Your objective: From the line containing "html: none ->" to the last line of the data, both included, transcribe each line exactly, leaving out pictures and adding nothing.

Supplied records:
Segment Open
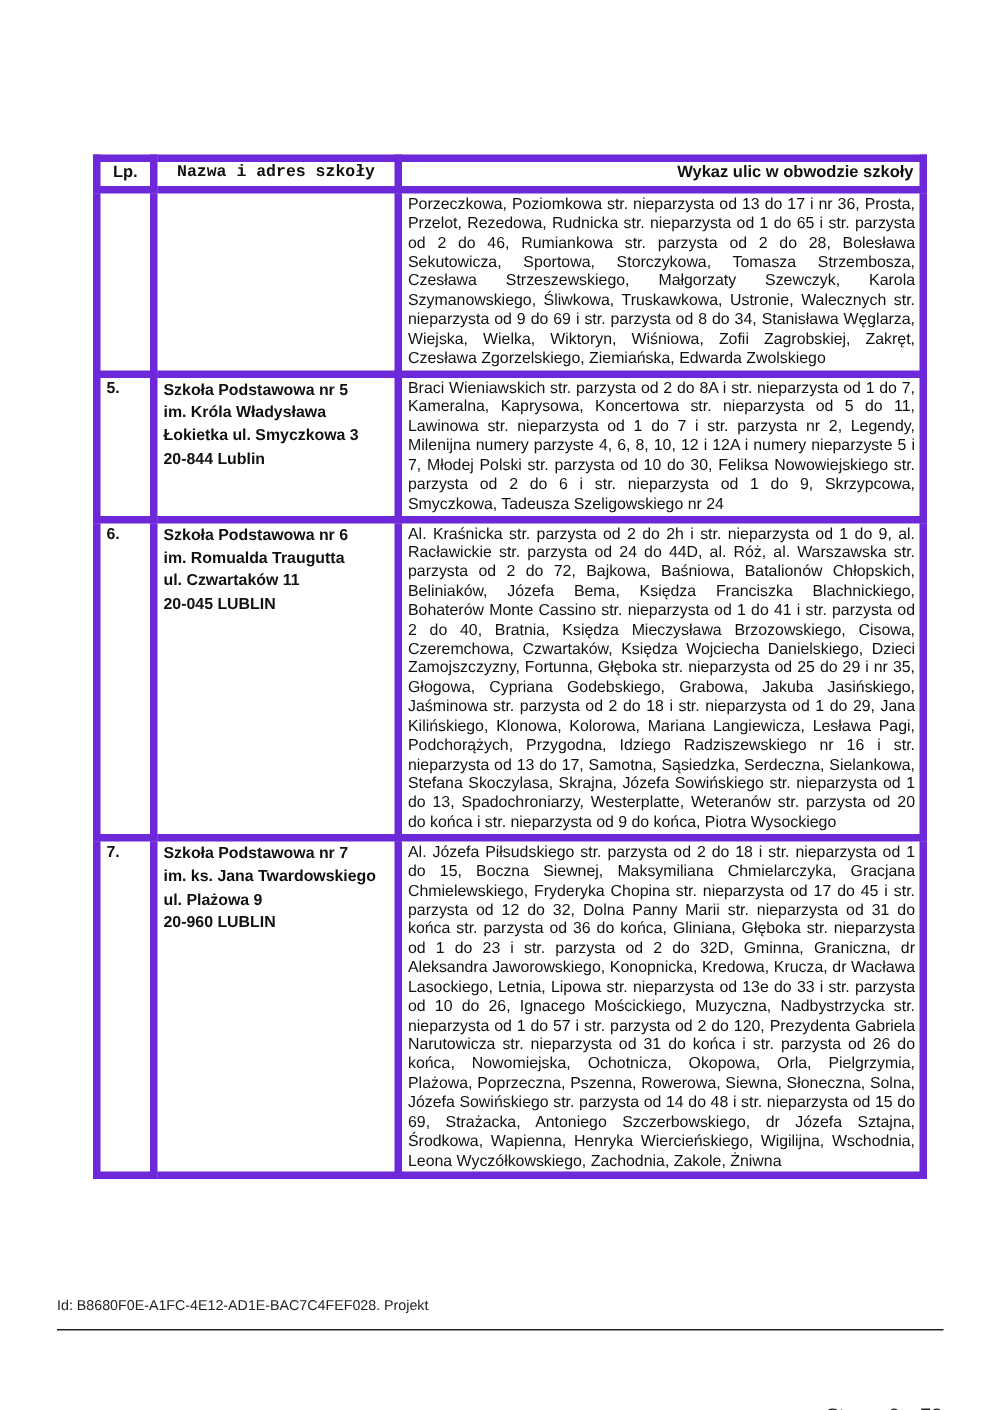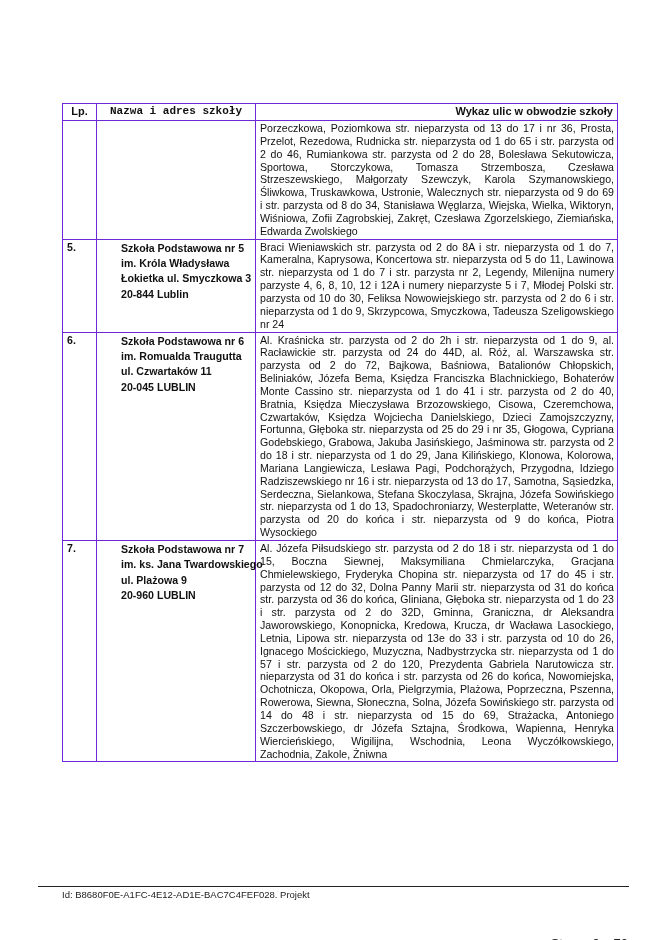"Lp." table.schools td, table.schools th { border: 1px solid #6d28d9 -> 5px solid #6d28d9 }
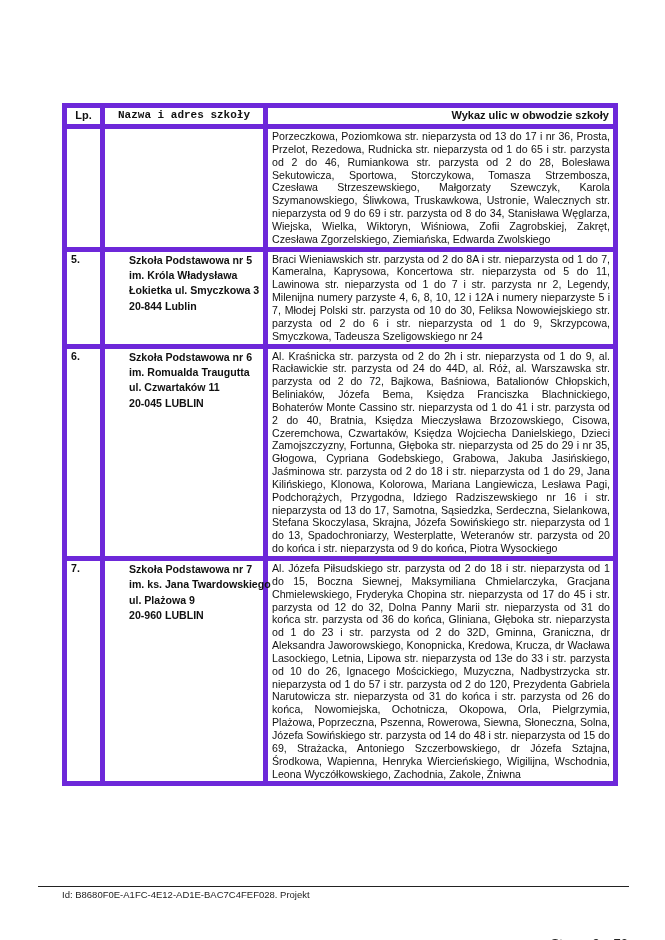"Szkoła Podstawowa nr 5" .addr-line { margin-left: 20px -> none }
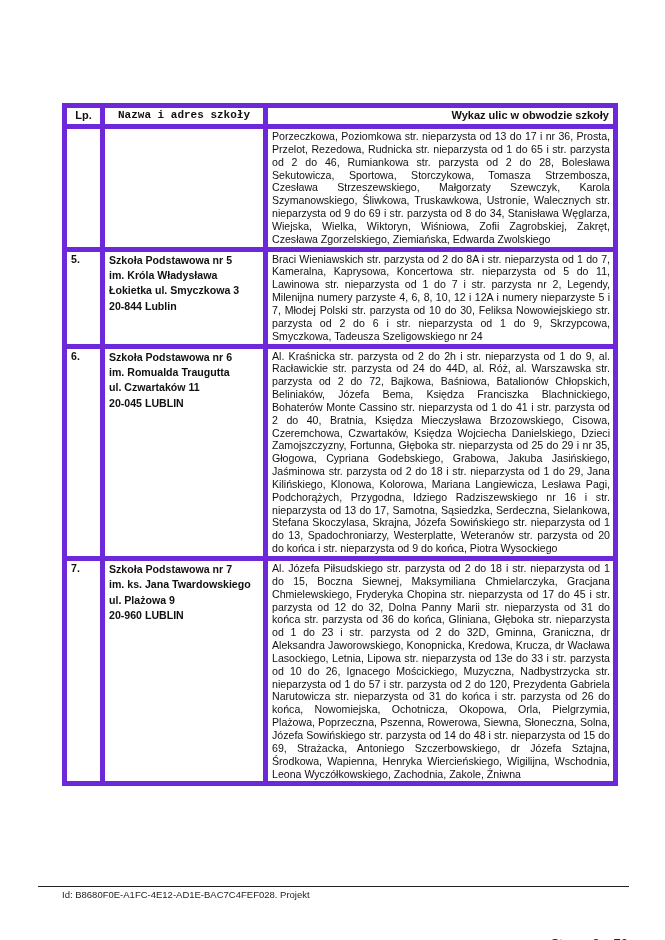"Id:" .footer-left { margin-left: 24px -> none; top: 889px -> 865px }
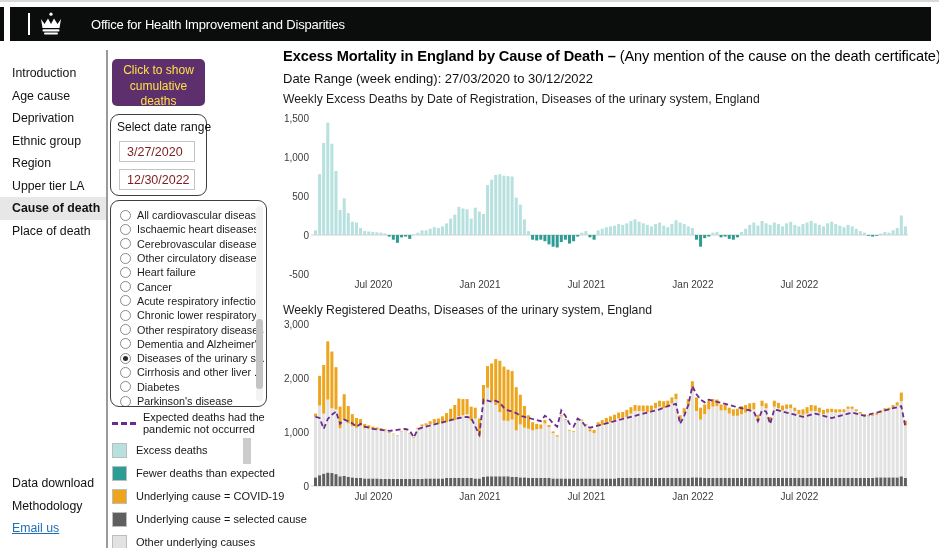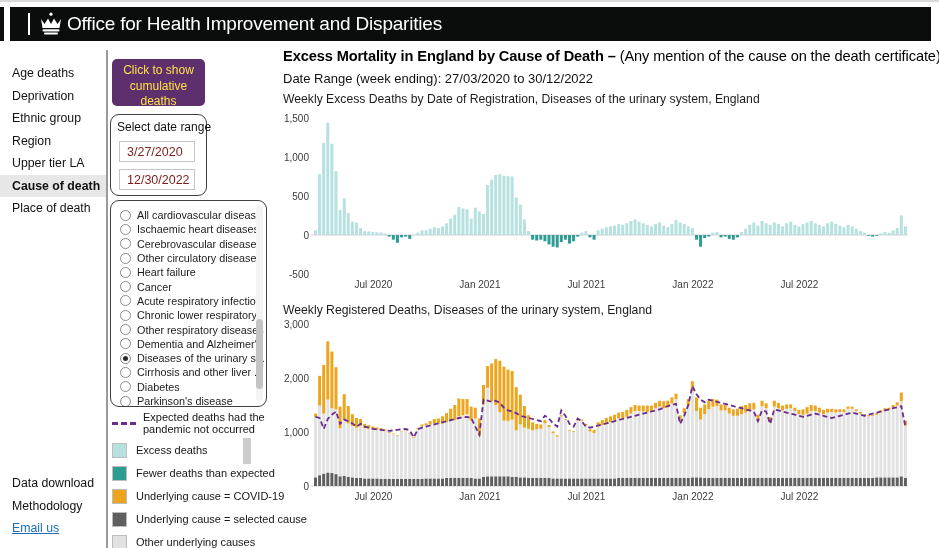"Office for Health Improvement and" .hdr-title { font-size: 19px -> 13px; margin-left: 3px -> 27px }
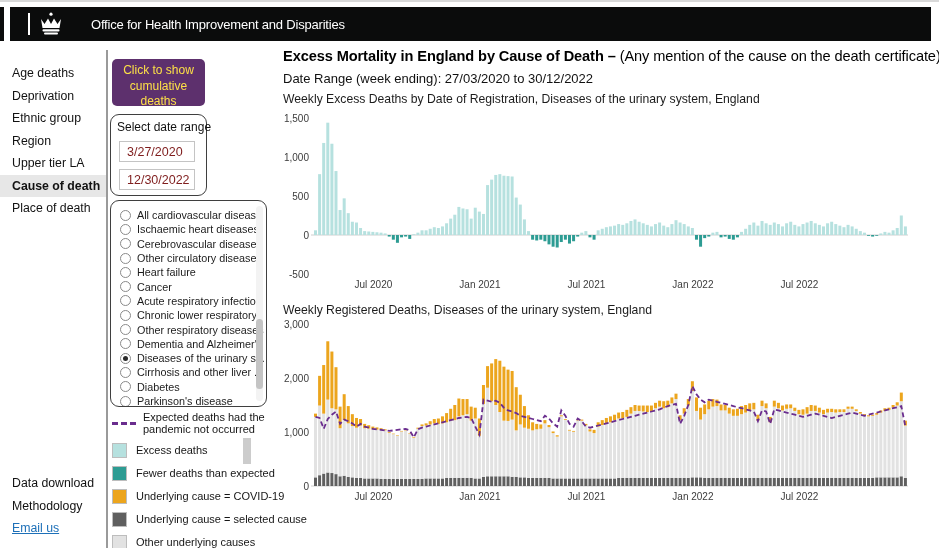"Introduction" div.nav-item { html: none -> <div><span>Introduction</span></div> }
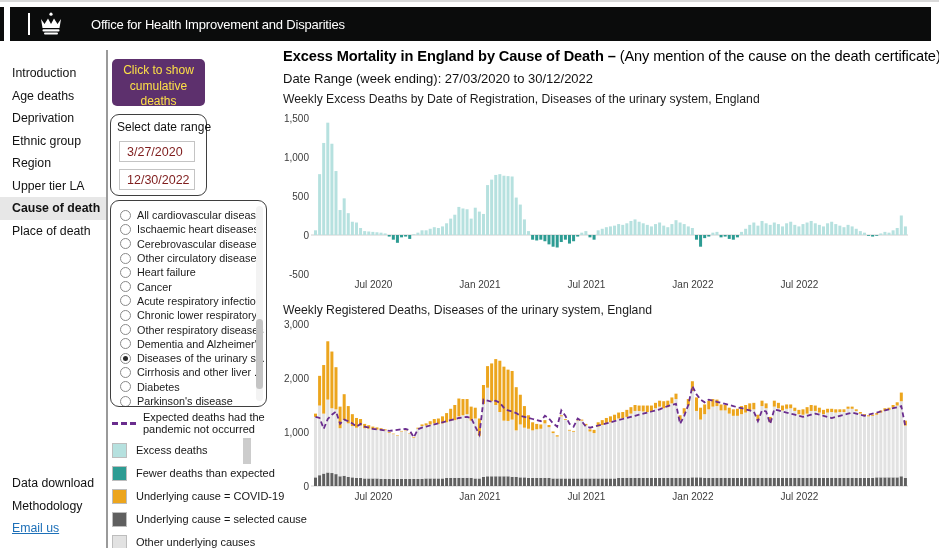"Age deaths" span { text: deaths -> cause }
Segment Closed
Solution to the exercise:
"Introduction" div.nav-item { html: none -> <div><span>Introduction</span></div> }
"Age deaths" span { text: deaths -> cause }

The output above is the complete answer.